This is another of those statements that sounds fine in isolation.
The key qualifier determining the practicality of the idea is how
difficult it is for humans to acquire the 'understanding of what
they are doing' (and from a Singularity strategy point of view how
likely it is that they will do so before actually building the AGI;
project deadlines have a way of trampling on abstract concerns).
What understanding I have of human brain simulation suggests that
acquiring the desired level of understanding will be really, really
hard, and probably intractable without a lot of sophisticated
tools that might need infrahuman AGI themselves. You can't gloss
over comprehension challenges like this the way you can gloss over
engineering challenges by saying 'well, the laws of physics permit

> but small changes, that is, changes of magnitude comparable to the
> range of variation among the human baseline population will never
> create large and novel transhuman abilities, but lots

This only holds if you vary the simulation parameters along dimensions
that mimic human genetic variability. There are lots of ways to
slightly alter a brain simulator that are very hard or even literally
impossible for natural selection to replicate, most of which will
probably produce very-hard-to-predict results and any of which could
produce transhuman abilities (possibly coupled with motivation drift)
that take us back to an Unfriendly seed AI situation.

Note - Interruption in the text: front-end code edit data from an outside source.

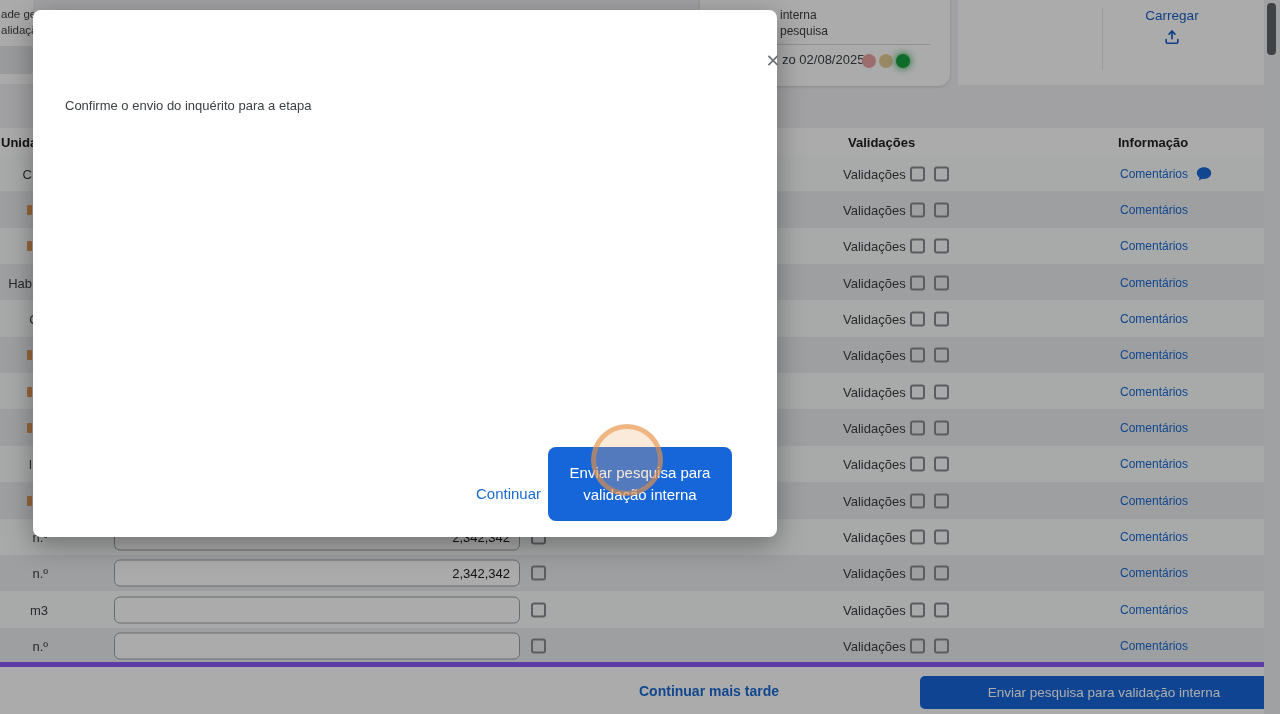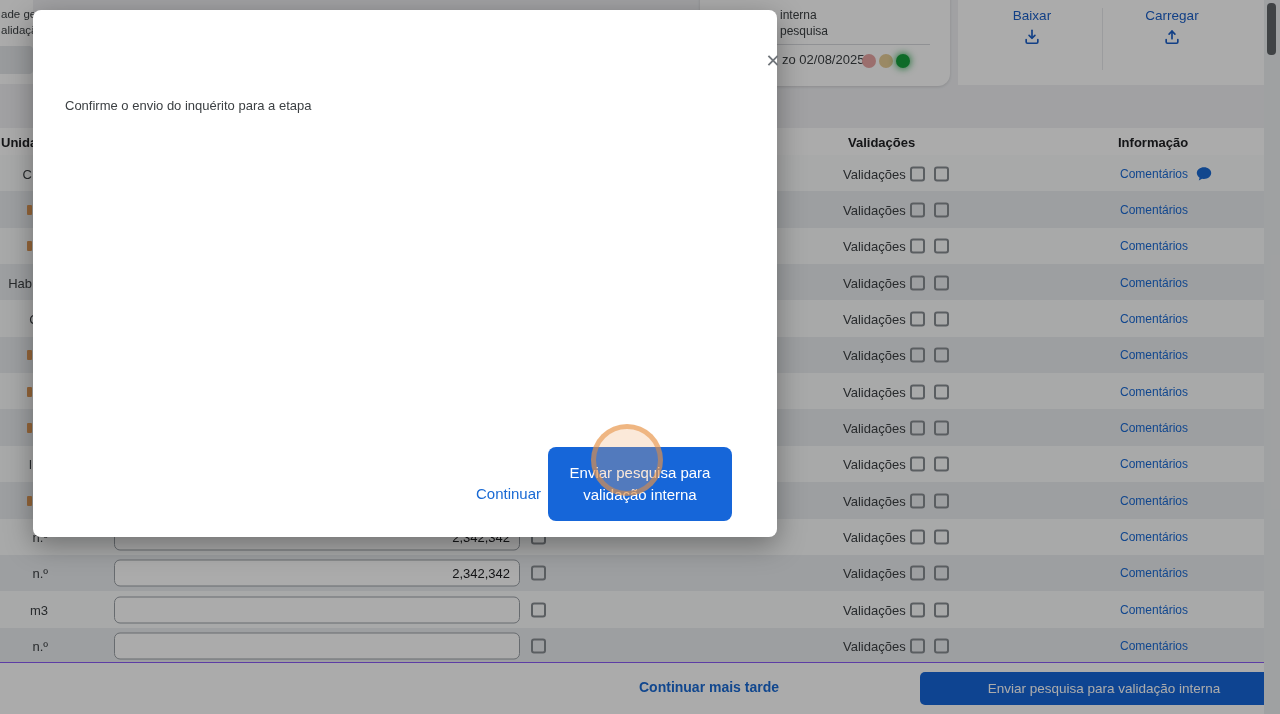--- a/index.html
+++ b/index.html
@@ -109,16 +109,6 @@
     </div>
 
     <div id="actions-card" class="abs card">
-      <div class="action-btn" style="left:14px">
-        <span class="action-label">Baixar</span>
-        <span class="action-icon">
-          <svg width="20" height="20" viewBox="0 0 24 24" fill="none" stroke="#1a5fc8" stroke-width="2" stroke-linecap="round" stroke-linejoin="round">
-            <path d="M12 4v9"></path>
-              <path d="M8.5 10l3.5 3.5L15.5 10"></path>
-              <path d="M5 15v3a1.5 1.5 0 0 0 1.5 1.5h11A1.5 1.5 0 0 0 19 18v-3"></path>
-          </svg>
-        </span>
-      </div>
       <div id="actions-divider"></div>
       <div class="action-btn" style="left:154px">
         <span class="action-label">Carregar</span>

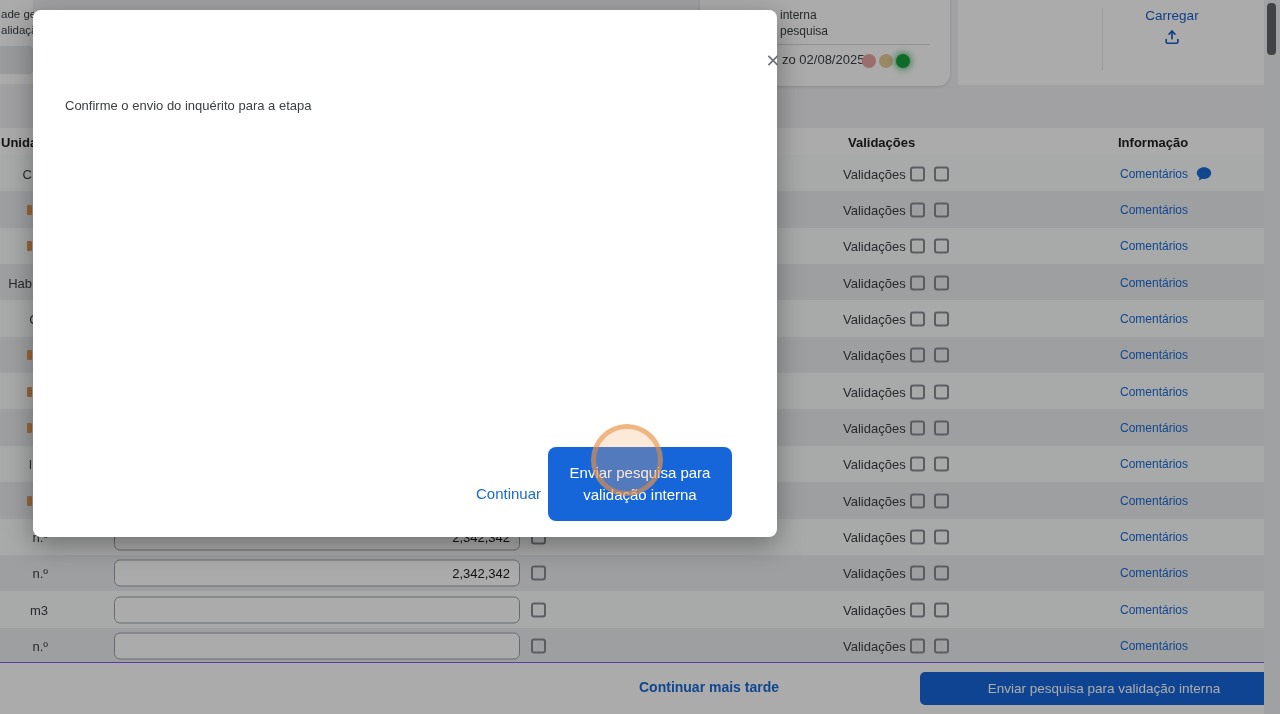--- a/index.html
+++ b/index.html
@@ -57,7 +57,7 @@
   .bubble { position:absolute; left:1196px; top:50%; transform:translateY(-50%); width:16px; height:15px; }
 
   
-  #bottom-bar { left:0; top:662px; width:1280px; height:52px; background:#ffffff; border-top:1px solid #8b5cf6; }
+  #bottom-bar { left:0; top:662px; width:1280px; height:52px; background:#ffffff; border-top:5px solid #8b5cf6; }
   #continue-link { position:absolute; left:639px; top:16px; font-size:14px; font-weight:bold;
       color:#1a6ad4; cursor:pointer; white-space:nowrap; }
   #bar-submit { position:absolute; left:920px; top:9px; width:368px; height:33px; border-radius:5px;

This is one of
the few areas where the 'Complex Systems' crowd actually have a
point, and that point is that it's just not safe to play with this

>>> It should also be possible to ensure a human-like enough goal system
>>> that you can understand its motivation prior to recursive
>>> self-improvement.
>> Where is this 'should' coming from?
> The "should" comes from the fact that the whole venture of attempting to
> build an organization to create a Friendly AI presupposed the solution to
> the problem of friendly human assistant has been solved

This statement is simply wrong. It is perfectly possible to produce a
solution to the FAI specifying an arbitrary non-human-like seed AI
architecture without ever having the ability to specify a 'friendly
neuromorphic AI'; the latter requires the solution of numerous hard
challenges that aren't required for the former. This is the strategy
that the SIAI is taking, for all the reasons stated above and more.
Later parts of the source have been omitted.